Rewatched T2 today it it makes a sort of sense that the T-1000 leaves Sarah alive. Initially it is trying to use her to lure John back, I assume it figures it's a better strategy since from its perspective John saw through his imitation once already when they had the phone call, and that was when he was fully functional and not malfunctioning. Then the T-800 arrives and the T-1000 turns its attention away from Sarah.
I totally forgot that the T1000 gets interrupted while interrogating her, and then she has an opportunity to escape. Good catch.

Xenomrph
Dec 9, 2005

AvP Nerd/Fanboy/Shill



I'm going to stray into the realm of "lol fanfiction" a little bit and post this website. It's been around for years and it's got some neat ideas and stuff, but by far the coolest is the birth of Skynet. Written well before T3, it characterizes Skynet as a largely sympathetic entity in its attempted destruction of humanity on Judgment Day. T3's depiction portrays Skynet as a clever and malicious entity pretty much right from the start, but that link's depiction shows Judgment Day as basically being an extreme form of self-defense. It's a pretty neat idea.

Xenomrph
Dec 9, 2005

AvP Nerd/Fanboy/Shill



Groovelord Neato posted:

But Skynet's actions were always self-defensive, that isn't a new idea.
Not in t3, Skynet is shown as maliciously manipulating humanity in order to wipe them out.

Xenomrph
Dec 9, 2005

AvP Nerd/Fanboy/Shill



I watched T1 and T2 on bluray for the first time last night, T1 looked great and the stop-motion endoskeleton didn't bother me as much as it used to. I don't know if it just looks "better" on bluray or what, but it didn't look like something out of 'Jason and the Argonauts' this time around for some reason.

T2 is still a fantastic action movie, but re-watching it made a lot of the 90s action sensibilities stand out for me. Anytime there was a carchase, the T-1000 would always hit debris with his truck "for dramatic effect" even if it wasn't in the way or he could have gone around it, and there were always fraction-of-a-second establishing shots showing the debris just before he hits it.

I'll fire up T3 and Salvation in bluray later on today.

Xenomrph
Dec 9, 2005

AvP Nerd/Fanboy/Shill



Speaking of his driving, when Robert Patrick is driving that first semi in the canal, in every close-up he's just wagging the steering wheel left and right with no rhyme or reason, and you can see that the truck is still going straight despite what he's doing. It's a little wacky and made extra-cartoony since the steering wheel is so huge.

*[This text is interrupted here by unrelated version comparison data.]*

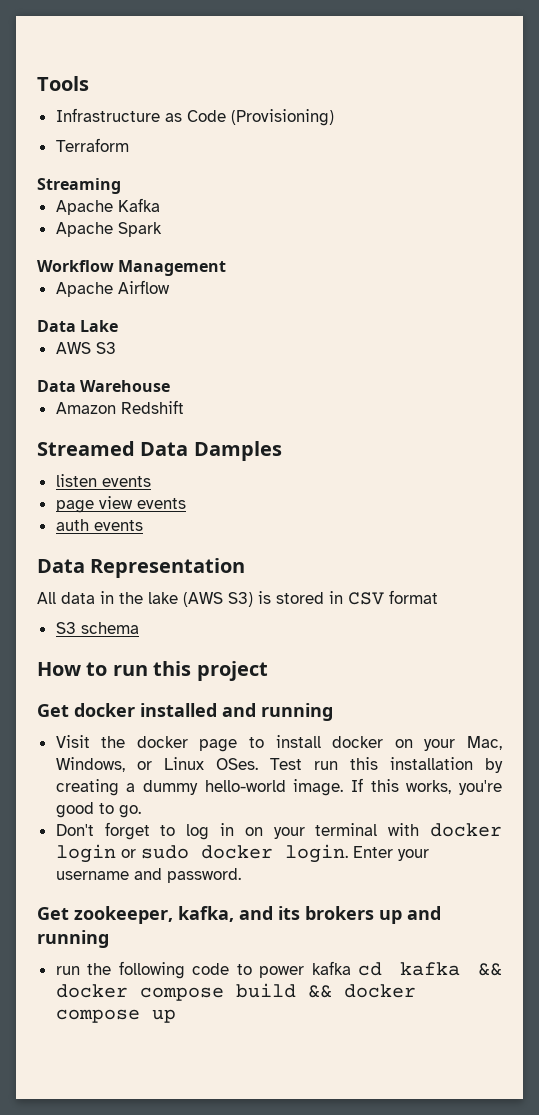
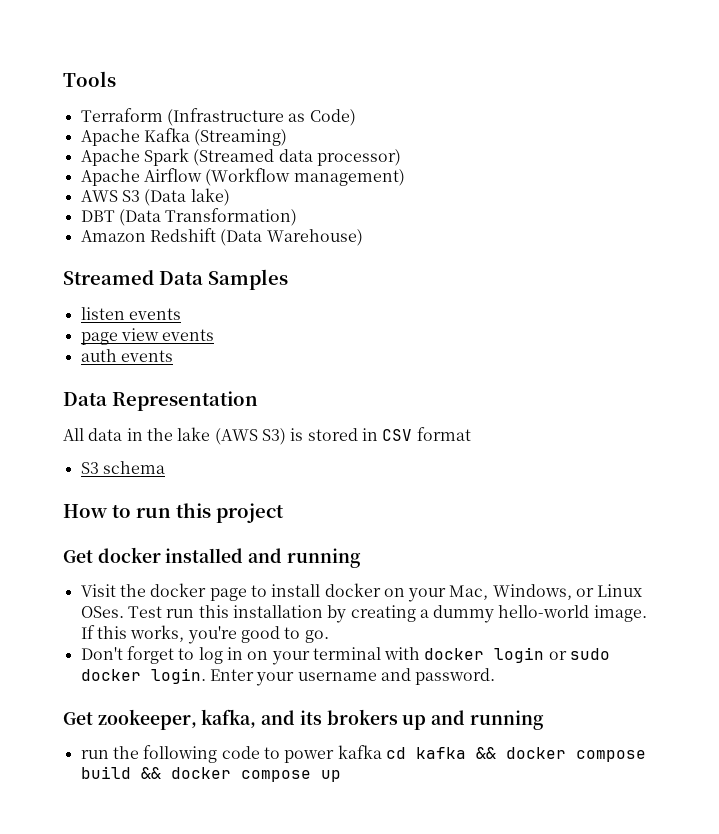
[55,108,334,126] [55,138,129,152] [37,178,121,194] Infrastructure as Code (Provisioning) // Terraform // Streaming -> [80,108,356,126] Terraform (Infrastructure as Code)
(160, 205) none -> [194,129,288,146] (Streaming)
[37,260,227,276] // Workflow Management -> [193,149,401,166] (Streamed data processor)
[37,320,119,332] // Data Lake -> [205,168,405,186] (Workflow management)
[37,380,171,392] // Data Warehouse -> [144,188,230,206] [80,208,298,226] (Data lake) // DBT (Data Transformation)
(184, 407) none -> [220,229,363,246] (Data Warehouse)
[193,441,282,461] Damples -> [208,269,288,290] Samples

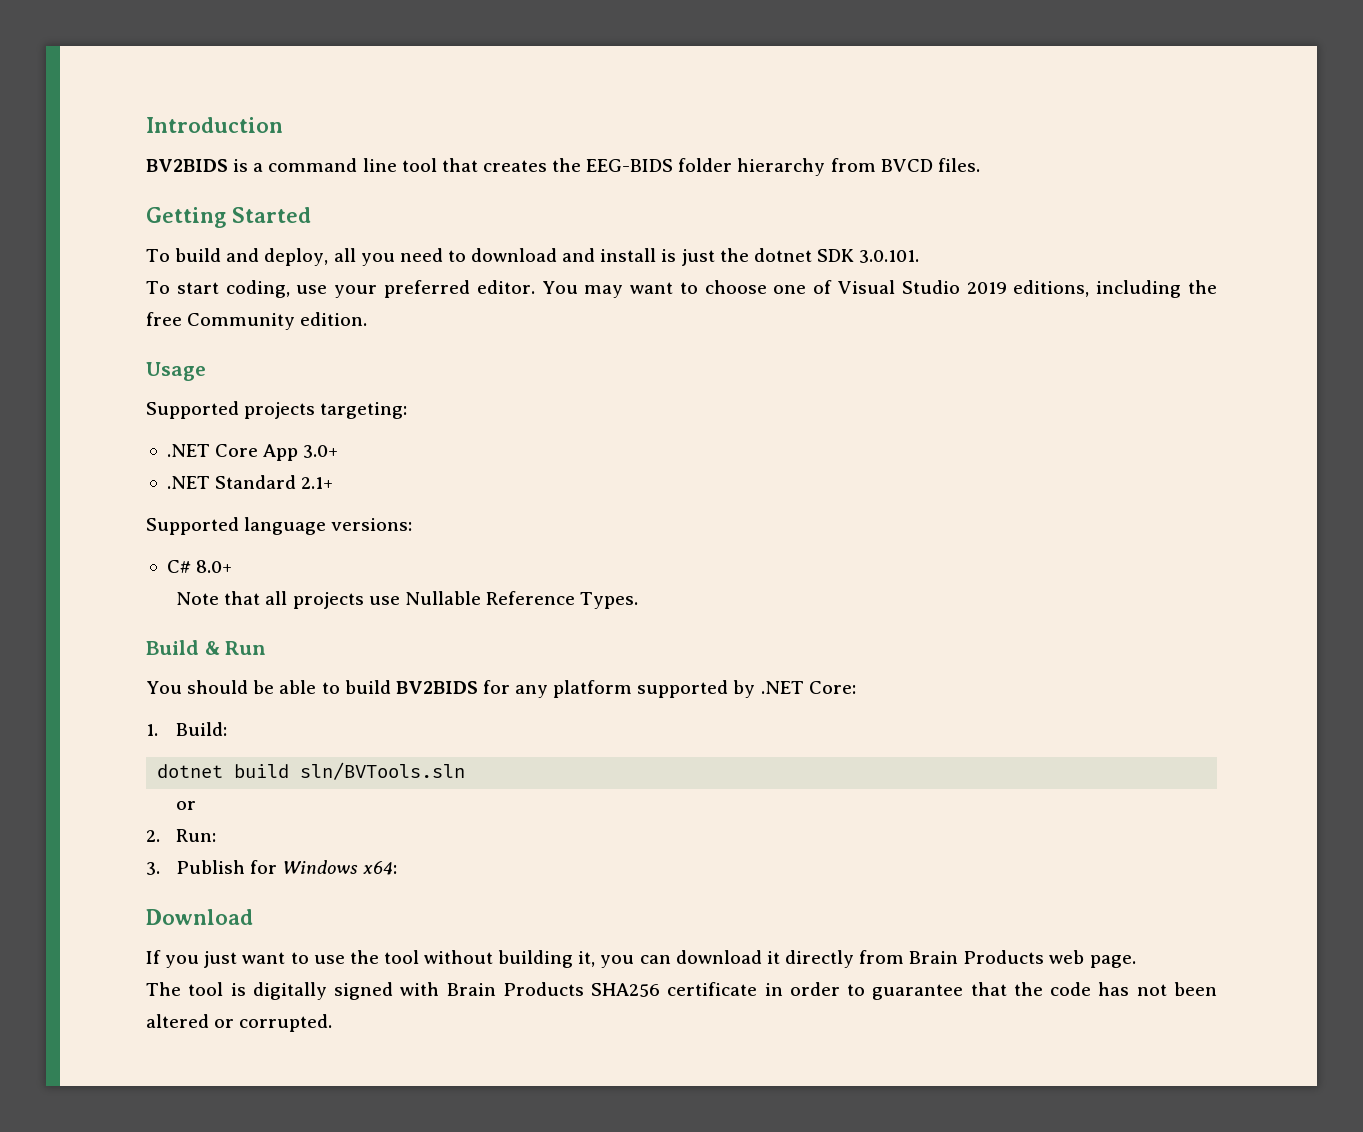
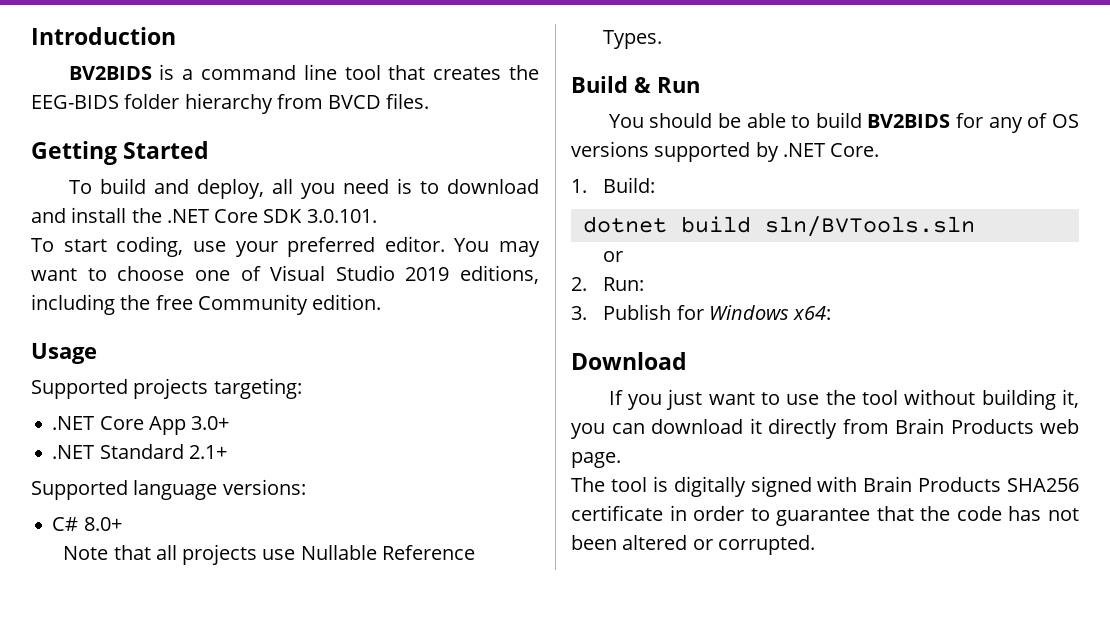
(443, 255) none -> [396,178,412,194] is
[661,248,812,266] is just the dotnet -> [131,208,259,223] the .NET Core
[553,680,633,698] platform -> [1027,113,1079,128] [571,141,649,157] of OS versions
[808,681,856,694] Core: -> [830,143,880,157] Core.

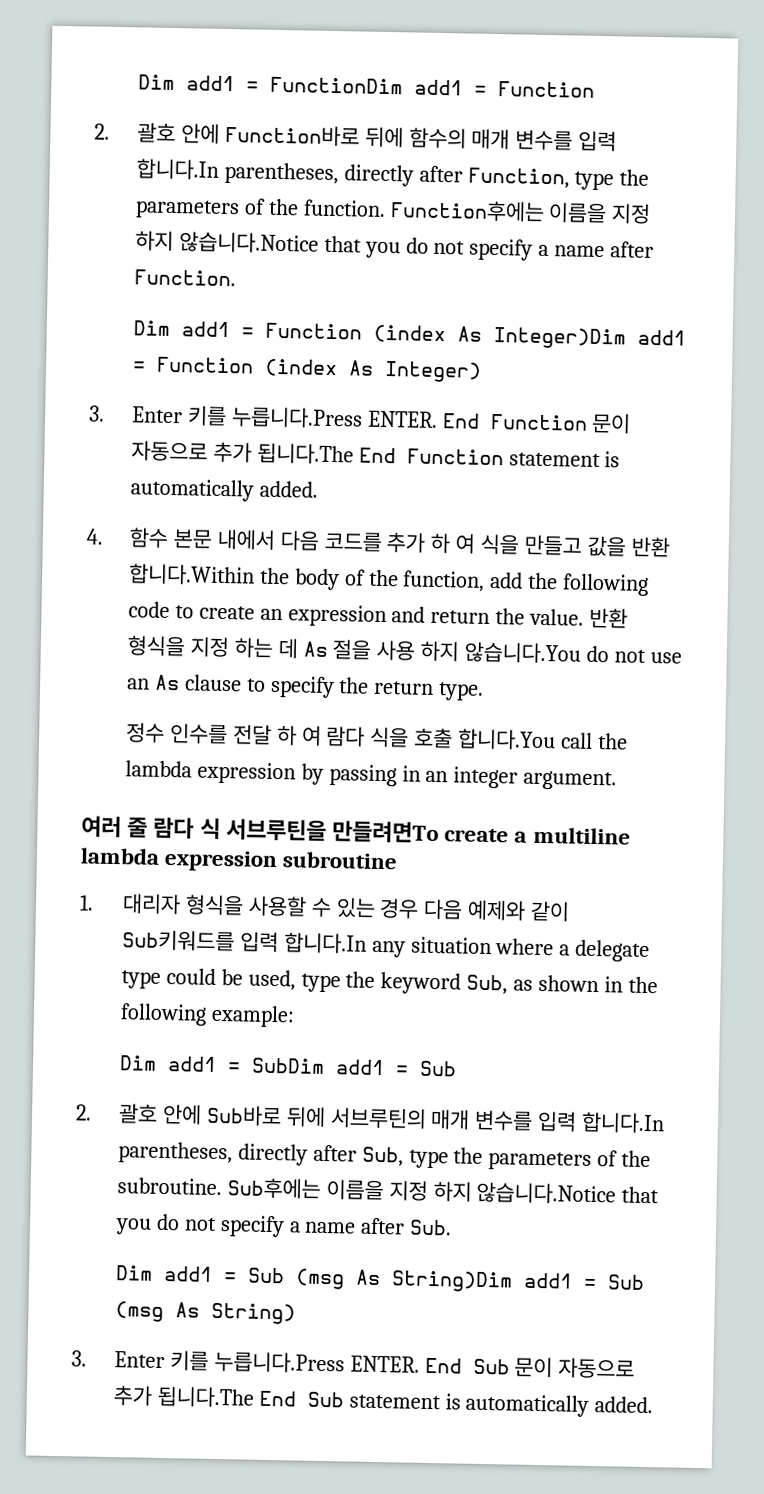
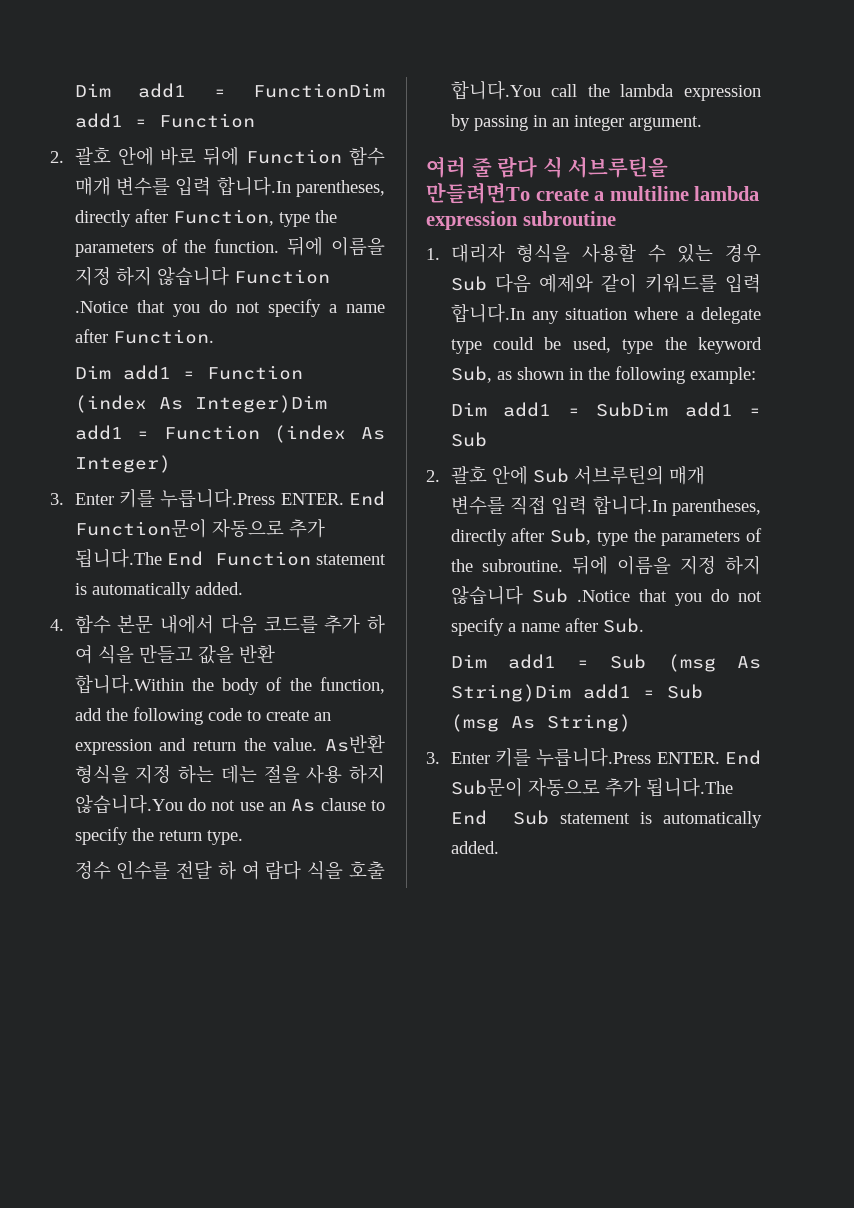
[224,123,467,149] Function바로 뒤에 함수의 -> [160,146,385,166] 바로 뒤에 Function 함수
[389,199,652,224] [134,230,319,254] Function후에는 이름을 지정 하지 않습니다.Notice -> [287,236,385,256] [74,266,330,286] [74,301,128,313] 뒤에 이름을 지정 하지 않습니다 Function .Notice
[489,412,632,434] Function 문이 -> [74,519,207,538] Function문이
[589,607,629,629] 반환 -> [325,735,385,753] As반환
[277,638,328,659] 데 As -> [220,765,257,784] 데는
(420, 908) none -> [450,276,487,291] Sub
[121,929,235,952] Sub키워드를 -> [644,274,717,293] 키워드를
[205,1104,326,1127] Sub바로 뒤에 -> [532,468,569,483] Sub
(534, 1120) none -> [509,496,546,515] 직접
[226,1177,617,1205] Sub후에는 이름을 지정 하지 않습니다.Notice -> [571,555,761,575] [450,585,630,605] 뒤에 이름을 지정 하지 않습니다 Sub .Notice
[472,1356,554,1378] Sub 문이 -> [450,778,523,797] Sub문이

Edit-- the scene in question: https://www.youtube.com/watch?v=Ifkh12R8Wts

Xenomrph fucked around with this message at 21:09 on Dec 13, 2014

Xenomrph
Dec 9, 2005

AvP Nerd/Fanboy/Shill



Well yeah I get that, it just felt like it was handled more fluidly and naturally in other movies. T1's car chases felt equally intense, but didn't have telegraphed debris-smashing every 20 seconds. T1's chases made T2's canal chase seem amateurish by comparison.

Xenomrph
Dec 9, 2005

AvP Nerd/Fanboy/Shill



oohhboy posted:

In T1 the more you see Arnold, the more he looks like he is starting to rot like the flesh isn't quite perfected.

That's because in the original concept, the skin was supposed to be rotting off as it takes damage over the course of the movie. A remnant of that concept still in the movie is the landlord asking Arnold if he's got a dead cat in his room because it smells so bad - he's referring to the rotting flesh.

Another abandoned subplot concept from the first movie was that as the Terminator killed the wrong Sarah Connors, it would cut open her leg and check for a pin in her leg as a method to verify that it had killed the correct Sarah Connor, per medical data Skynet had provided before sending it back in time.
What the Terminator didn't know was that Sarah Connor didn't have the pin in her leg yet - she got it as a result of her leg injury when Kyle blows the endoskeleton in half at the end of the movie.

Xenomrph
Dec 9, 2005

AvP Nerd/Fanboy/Shill



I'm a pretty big Terminator nerd. I don't really openly advertise it like I do with AvP, but I'm pretty close to as big a fan of the Terminator franchise as I am with AvP. Fun fact: I moderated the official Terminator3 movie messageboards, back in the day.
And like with AvP, my standards are pretty similar (reads: low). I've got all the comics, all the spin-off books, a lot of the video games, all kinds of poo poo.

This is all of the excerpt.